The range of occupations of Austen’s speaking characters is limited: clergyman (Austen’s clergymen are always Anglican priests), doctor, nurse, lawyer, naval officer, army officer, servant, and farmer. Most of her characters do not have any occupation at all, including almost all of the women.

Kind of Character

This trait is perhaps the most open to readerly interpretation. In most cases, assigning the hero and heroine is readily done. We judged that both Marianne and Elinor Dashwood in Sense and Sensibility [SS] as well as Elizabeth and Jane Bennet in PP are heroines; likewise, Colonel Brandon and Edward Ferrars (SS) and Mr. Darcy and Mr. Bingley (PP) are coded as heroes. There is one cad in each novel. There are more fools than any other sort of character; “neutral” was assigned to those relatively rare characters such as Mrs. Weston (E) or Mrs. Gardiner (PP) who are reasonably wise and decent people. We have included the category of “heir” because five of the six novels feature a major character who is marked as being the heir of a substantial property and/or title (Henry Tilney in Northanger Abbey [NA], Mr. Collins [PP], Edward Ferrars [SS], Tom Bertram in Mansfield Park [MP], and Mr. Elliot [P]).

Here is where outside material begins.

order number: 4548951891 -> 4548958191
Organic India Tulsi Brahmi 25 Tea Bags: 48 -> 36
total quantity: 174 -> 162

Questions left hanging: The Turn to FID (back to top)

Coding direct speech can tell us a lot about Austen’s technique. However, much of the novels are rendered in indirect speech and free indirect discourse [FID]. In FID, the narrator renders not merely the point of view of a given character (focalization) but gives the flavor of a character’s speech or thought. In the most direct form of FID, the narrator ventriloquizes for the character; in other words, the reader senses that by changing third person pronouns to first person ones, one would have a rendering of the character’s direct speech or thought. For instance, when Colonel Brandon first calls on Elinor and Marianne in London, Elinor’s question to him in FID can readily be turned into direct dialogue: “. . . she asked if he had been in London ever since she had seen him last” becomes (inferentially) “she asked,“ ‘if you have been in London ever since I saw you last.’”

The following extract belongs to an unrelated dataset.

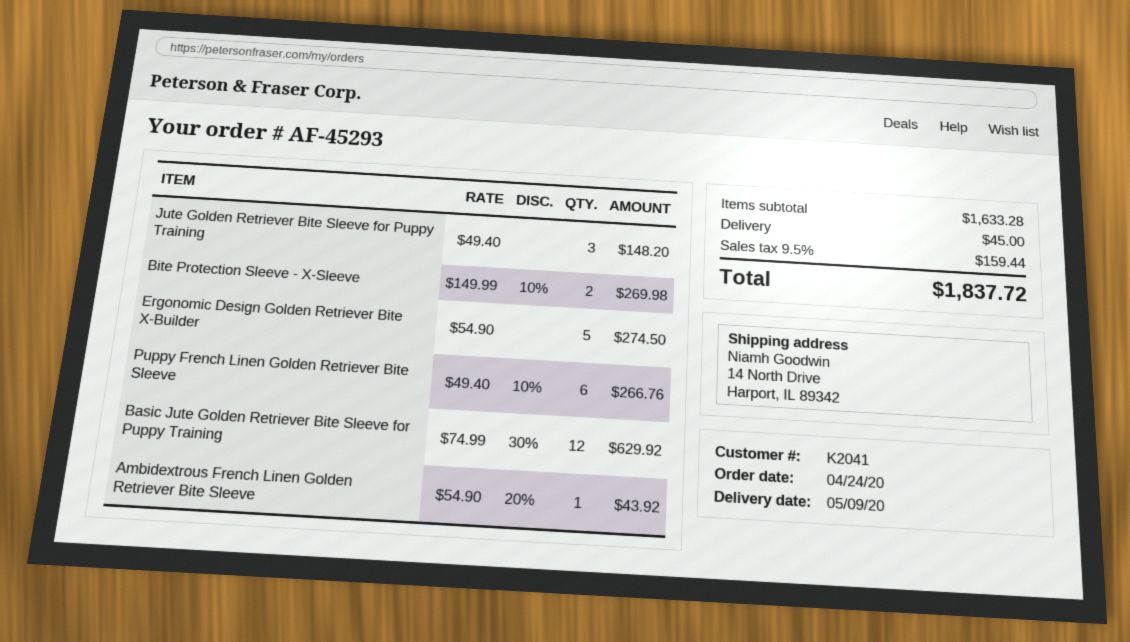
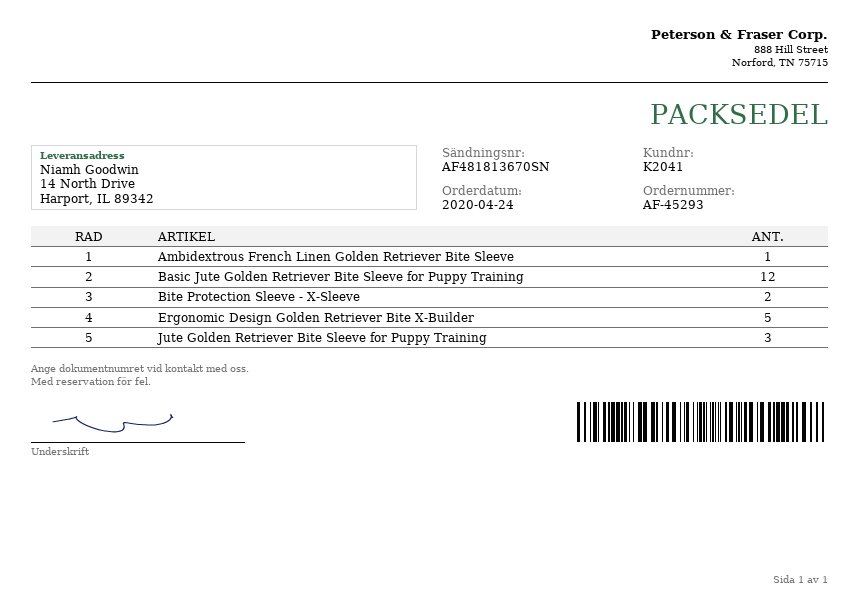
Puppy French Linen Golden Retriever Bite Sleeve: 6 -> none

Outside of direct dialogue, free indirect discourse is the most common, economical, and sophisticated way novels (and other texts) relay information about thoughts and speech. For instance, early in Pride and Prejudice we learn what Mr. Bingley thought of the Meryton assembly at which he meets the Bennet family: “Bingley had never met with pleasanter people or prettier girls in his life; every body had been most kind and attentive to him, there had been no formality, no stiffness, he had soon felt acquainted with all the room; and as to Miss Bennet, he could not conceive an angel more beautiful” (Ch. 4). The narrator is speaking, but the language is really Bingley’s, including his use of clichés and hyperbole (e.g., “an angel more beautiful”). One cannot account for diction in Austen’s novels without paying attention to indirect speech, especially FID. Bingley needs to have credit for saying “an angel more beautiful,” not merely because it is his language but also because it is plainly not the language the narrator would choose for herself. Because FID always blends the speech of the narrator with that of a character, it creates opportunities for tremendous narrative flexibility, as narrators can vary how closely they mimic the language of their characters, and can make ironic points at the character’s expense even as they seem to let their characters speak or think for themselves. FID’s use in the eighteenth-century novel (British, German, French, etc.) was rudimentary—one finds some employment of FID in Goethe, for instance, and in Fanny Burney and Samuel Richardson, but no sustained or complex use. As many scholars have noted, it took Jane Austen, writing six novels between 1811 and 1817, to discover and exploit the full potential of FID, including FID’s capacity to display complex ironies. Austen’s discovery of what FID could do was comparable in the history of the novel to the discovery of the atomic bomb in the history of warfare; thereafter, things were never the same, and FID became a basic feature of the novel as genre.

One cannot account for all the intricacies of Austen’s use of diction by simply coding direct dialogue and leaving all the rest to the narrator, because the narrator is often speaking in the voice of her characters. Furthermore, without coding all forms of indirect speech, one cannot answer questions such as which character’s diction most resembles that of the narrator, or even to which gender the narrator’s diction aligns most closely. After all, within everything we had coded initially as “narrator” there were multitudinous points at which both the narrator and a given character are speaking at once (approximately 20%-30% of the narrator’s language is FID). (You can look at the “Novel Visualizations” section of the site to get a color-coded view of these different kinds of diction in the novel.) Accounting for all of the words in Austen’s novels thus requires marking shared speech, both indirect speech and FID. Marking FID is a special challenge due to its nature.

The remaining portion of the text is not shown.